Structured diff data

----

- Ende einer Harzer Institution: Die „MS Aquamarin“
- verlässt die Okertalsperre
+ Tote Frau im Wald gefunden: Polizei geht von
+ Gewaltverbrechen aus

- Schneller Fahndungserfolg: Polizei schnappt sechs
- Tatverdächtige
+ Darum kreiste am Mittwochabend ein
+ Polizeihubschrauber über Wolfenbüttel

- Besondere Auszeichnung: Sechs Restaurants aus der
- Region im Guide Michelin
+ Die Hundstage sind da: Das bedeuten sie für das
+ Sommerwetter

----

▶ [EXERCISE]:
Each entry above needs to be output exactly as written.

▶ [WRITTEN SOLUTION]:
- Ende einer Harzer Institution: Die „MS Aquamarin“
- verlässt die Okertalsperre
+ Tote Frau im Wald gefunden: Polizei geht von
+ Gewaltverbrechen aus

- Schneller Fahndungserfolg: Polizei schnappt sechs
- Tatverdächtige
+ Darum kreiste am Mittwochabend ein
+ Polizeihubschrauber über Wolfenbüttel

- Besondere Auszeichnung: Sechs Restaurants aus der
- Region im Guide Michelin
+ Die Hundstage sind da: Das bedeuten sie für das
+ Sommerwetter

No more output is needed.